Frugò lentamente con la mano angariata quelle povere tasche con un movimento che anni prima compiva quotidianamente, alla ricerca delle chiavi dell’azienda. Era stato un atto simbolico allora, quando il commendatore lo invitò nel suo ufficio e gli consegnò le chiavi dicendogli: – Andrea finché non vai in pensione questa è la tua seconda casa. Solo chi ha le chiavi è padrone di casa. – E lo vantò per il suo attaccamento al lavoro . Si commosse d’orgoglio ma non lo diede a vedere.

Anche allora non aveva festeggiato né con i colleghi né in casa. Eppure era al settimo cielo. Si era chiuso nel suo ufficio e con la testa tra le mani aveva lasciato che la sua immensa soddisfazione gli scoppiasse dentro.

Finalmente la sua mano avvertì il ventaglio delle chiavi, fredde, le sue dita disgraziate si strinsero intorno e se ne impadronirono. Quando lo cacciarono dal lavoro, nessuno gli chiese di restituire le chiavi.

Si sollevò da terra con grande fatica, camminò rasentando il muro, lucido, nella sua determinazione di volersi allontanare da quel luogo.

Lo trovarono impiccato nella sala delle auto usate, appeso al cassone di un furgone davanti alla vetrina, come uno straccio steso ad asciugare. Se ne accorse un passante mattiniero, quando l’operaio della concessionaria sollevò la serranda. Il poveretto si era nascosto lì la notte prima. 

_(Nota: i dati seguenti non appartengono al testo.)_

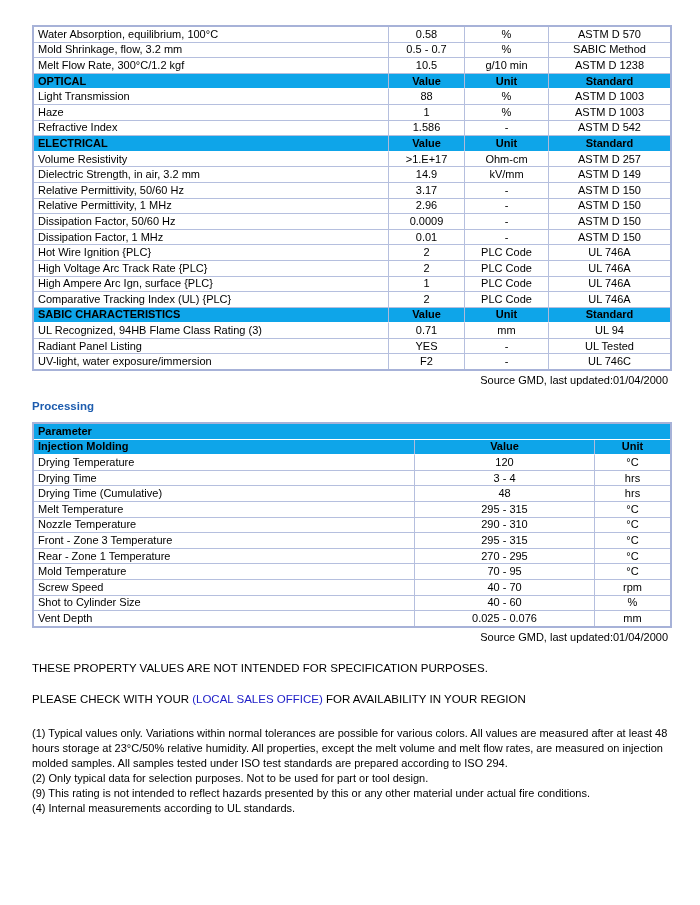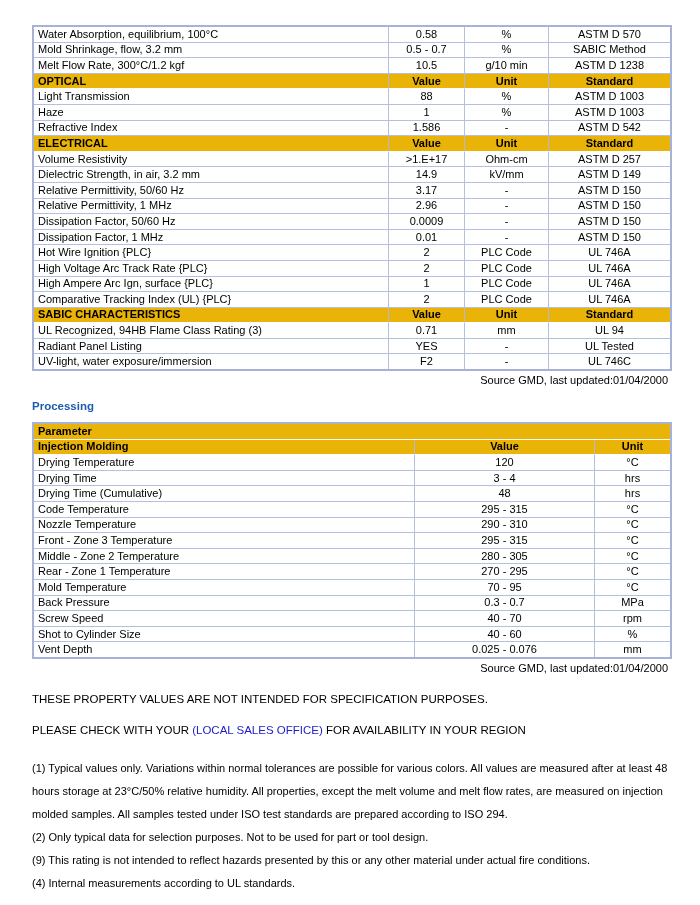--- a/index.html
+++ b/index.html
@@ -16,33 +16,33 @@
   table.data-table td {
     font-size:11px; line-height:13px; height:14.6px; padding:0 4px;
     border-bottom:1px solid #b5bfde; border-right:1px solid #b5bfde;
     overflow:hidden; white-space:nowrap; box-sizing:content-box;
   }
   table.data-table td:last-child { border-right:none; }
   table.data-table tr:last-child td { border-bottom:none; }
   td.prop { text-align:left; }
   td.val, td.unit, td.std { text-align:center; }
   tr.section-row td, tr.param-row td, tr.subheader-row td {
-    background:#eab308; font-weight:bold;
+    background:#0ea5e9; font-weight:bold;
     border-right-color:#b0b9da; border-bottom-color:#ffffff;
   }
   .source-note {
     font-size:11px; text-align:right; margin:3px 0 0 0;
   }
   .processing-heading {
     color:#1d5cae; font-size:11.5px; font-weight:bold;
     margin:14px 0 10px 0;
   }
   .caps-line { font-size:11.5px; margin:19px 0 0 0; }
   .sales-link { color:#2121c8; cursor:pointer; }
-  .notes { margin-top:21px; font-size:11px; line-height:23px; }
+  .notes { margin-top:21px; font-size:11px; line-height:15px; }
   .notes p { margin:0; }
 </style>
 </head>
 <body>
 
 <div class="content">
 
   <table class="data-table">
     <colgroup>
       <col style="width:355px">
@@ -213,53 +213,43 @@
           <td class="prop">Drying Time</td>
           <td class="val">3 - 4</td>
           <td class="unit">hrs</td>
         </tr>
         <tr>
           <td class="prop">Drying Time (Cumulative)</td>
           <td class="val">48</td>
           <td class="unit">hrs</td>
         </tr>
         <tr>
-          <td class="prop">Code Temperature</td>
+          <td class="prop">Melt Temperature</td>
           <td class="val">295 - 315</td>
           <td class="unit">°C</td>
         </tr>
         <tr>
           <td class="prop">Nozzle Temperature</td>
           <td class="val">290 - 310</td>
           <td class="unit">°C</td>
         </tr>
         <tr>
           <td class="prop">Front - Zone 3 Temperature</td>
           <td class="val">295 - 315</td>
           <td class="unit">°C</td>
         </tr>
         <tr>
-          <td class="prop">Middle - Zone 2 Temperature</td>
-          <td class="val">280 - 305</td>
-          <td class="unit">°C</td>
-        </tr>
-        <tr>
           <td class="prop">Rear - Zone 1 Temperature</td>
           <td class="val">270 - 295</td>
           <td class="unit">°C</td>
         </tr>
         <tr>
           <td class="prop">Mold Temperature</td>
           <td class="val">70 - 95</td>
           <td class="unit">°C</td>
-        </tr>
-        <tr>
-          <td class="prop">Back Pressure</td>
-          <td class="val">0.3 - 0.7</td>
-          <td class="unit">MPa</td>
         </tr>
         <tr>
           <td class="prop">Screw Speed</td>
           <td class="val">40 - 70</td>
           <td class="unit">rpm</td>
         </tr>
         <tr>
           <td class="prop">Shot to Cylinder Size</td>
           <td class="val">40 - 60</td>
           <td class="unit">%</td>

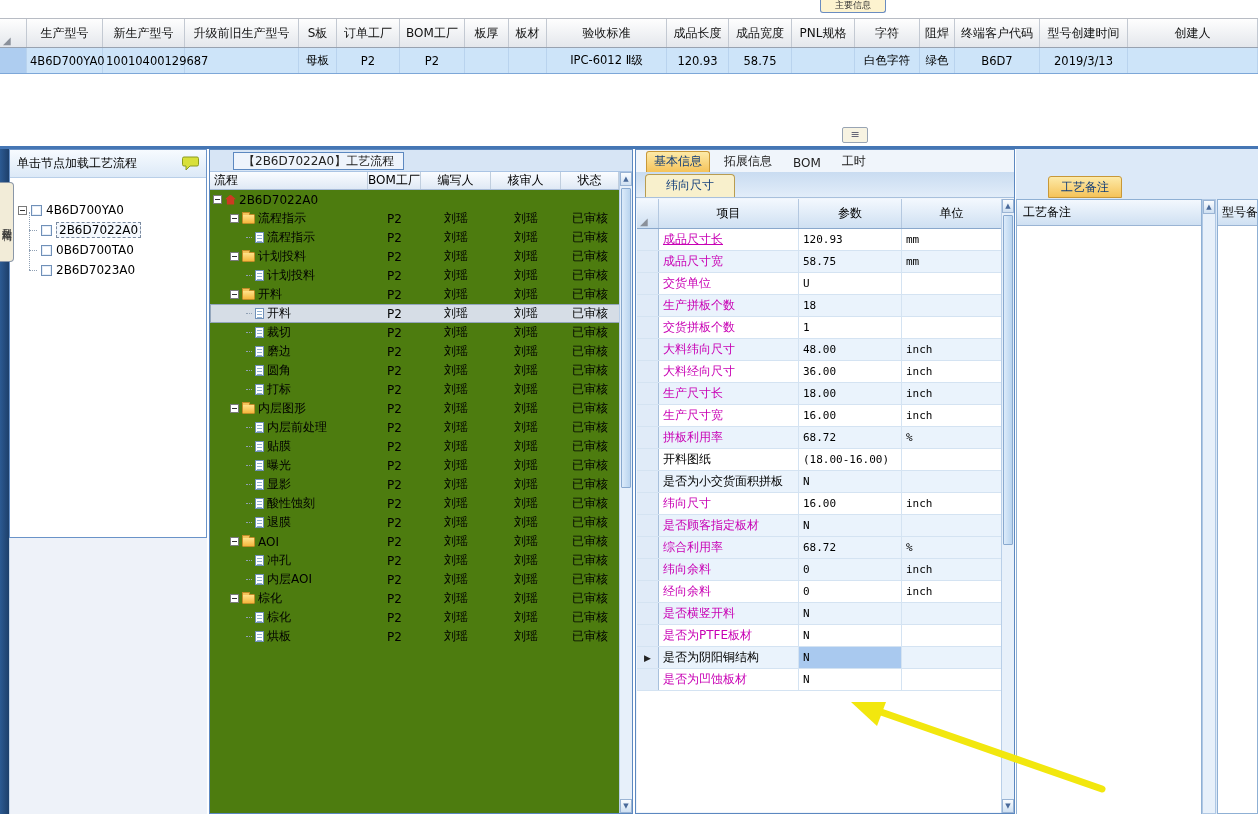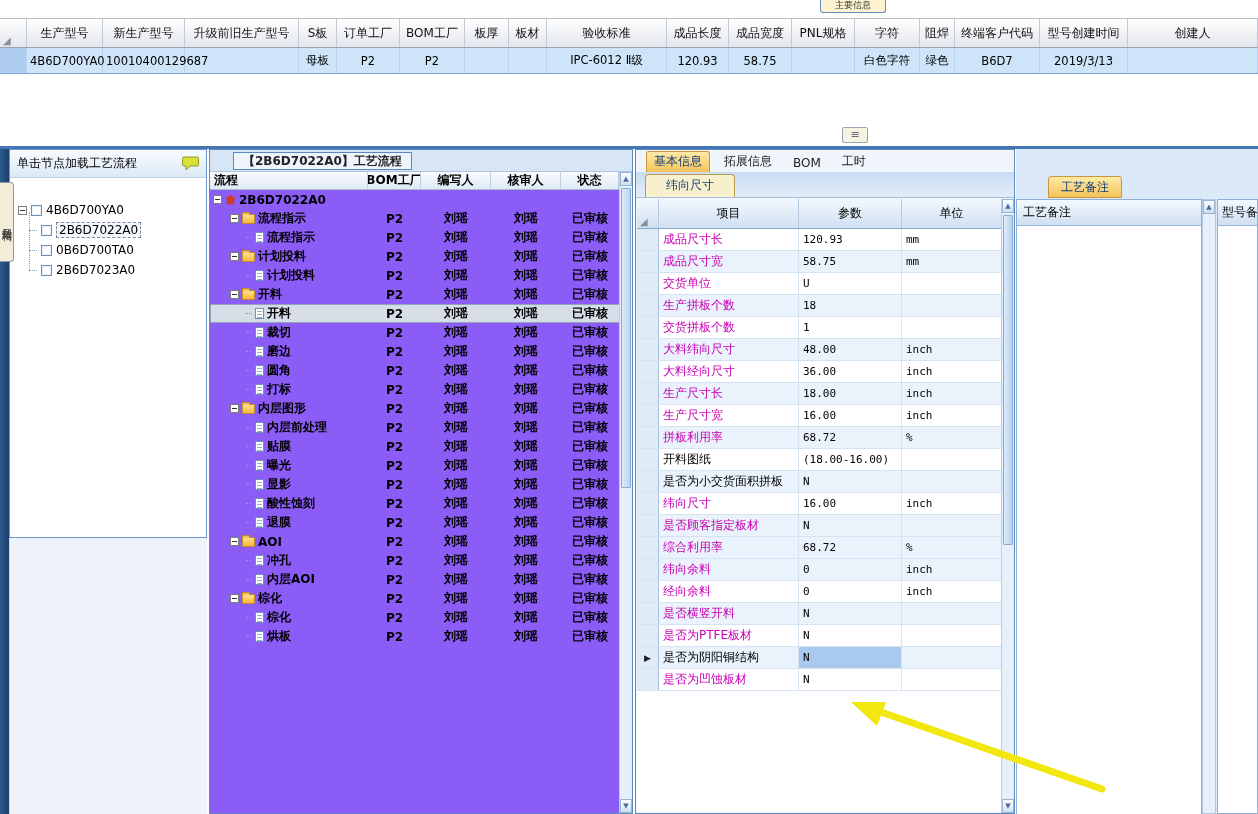--- a/index.html
+++ b/index.html
@@ -59,21 +59,21 @@
     position:relative; flex:0 0 auto; }
   .exp::before { content:""; position:absolute; left:1px; right:1px; top:3px; height:1px; background:#333; }
   .ico-box { width:11px; height:11px; border:1px solid #7090b8; background:#fff;
     box-shadow:inset 0 0 0 1px #e6eef8; flex:0 0 auto; }
   .lt-label { white-space:nowrap; }
   .lt-label.sel { border:1px dashed #7a8aa0; background:#f4f8fd; padding:0 2px; }
   .bubble-icon { flex:0 0 auto; }
 
   
   .flow-panel { position:absolute; left:209px; top:149px; width:424px; height:665px;
-    background:#8b5cf6; border:1px solid #5c88c0;font-weight:bold; }
+    background:#4d7c0f; border:1px solid #5c88c0; }
   .fp-titlebar { height:22px; background:#d7e5f5; border-bottom:1px solid #aac4e4; position:relative; }
   .fp-title { position:absolute; left:23px; top:2px; height:18px; line-height:16px;
     padding:0 9px; background:#eef4fc; border:1px solid #5c88c0; color:#222; white-space:nowrap; }
   .fp-header { display:flex; height:18px; background:linear-gradient(#fafcff,#dfe9f5);
     border-bottom:1px solid #a8bcd8; }
   .fp-hcell { border-right:1px solid #c0cede; display:flex; align-items:center;
     justify-content:center; white-space:nowrap; overflow:hidden; }
   .fp-hcell.first { justify-content:flex-start; padding-left:4px; }
   .fp-row { display:flex; height:19px; }
   .fp-row.sel { background:#d6dde6; outline:1px solid #93a5bb; outline-offset:-1px; }
@@ -546,21 +546,21 @@
           <div class="pp-hcell pp-corner" style="width: 22px;">
             <span class="tri">◢</span>
           </div>
           <div class="pp-hcell" style="width: 140px;">项目</div>
           <div class="pp-hcell" style="width: 103px;">参数</div>
           <div class="pp-hcell" style="width: 100px;">单位</div>
         </div>
       <div class="pp-body" id="pp-body">
           <div class="pp-row">
             <div class="pp-c rowhdr" style="width: 22px;"></div>
-            <div class="pp-c item accent" style="width: 140px;">成品尺寸长</div>
+            <div class="pp-c item accent" style="width: 140px; text-decoration: underline;">成品尺寸长</div>
             <div class="pp-c val" style="width: 103px;">120.93</div>
             <div class="pp-c unit" style="width: 100px;">mm</div>
           </div>
           <div class="pp-row alt">
             <div class="pp-c rowhdr" style="width: 22px;"></div>
             <div class="pp-c item accent" style="width: 140px;">成品尺寸宽</div>
             <div class="pp-c val" style="width: 103px;">58.75</div>
             <div class="pp-c unit" style="width: 100px;">mm</div>
           </div>
           <div class="pp-row">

Che quella fosse stata una scelta consapevole, quasi a voler esporre il suo corpo al pubblico disprezzo, rimase solo una distaccata considerazione del medico legale. Non aveva lasciato scritta nemmeno una parola: il  suo inferno, già da vivo, apparteneva ad un universo che  non prevedeva l’esistenza di altri esseri umani. Di quelli che lo conoscevano nessuno provò meraviglia per la sua misera fine. Alcuni tra loro nel segreto della  propria coscienza  vissero la sua morte  come la fine di una disumana sofferenza per la famiglia.

Per lui, invece, nessuna pietà. Quell’uomo  non aveva saputo cercare la compassione del prossimo e aveva rifiutato di condividere la propria sofferenza, talvolta negandola, altre volte sminuendola. La sua natura gli aveva impedito di indirizzare i propri sentimenti e le proprie passioni fuori da sé, schiavo di intime pulsioni e in balia delle sue tentazioni, chiuso nella sua solitudine. Un uomo  come altri, al quale nessuno avrebbe potuto negare la sua compassione.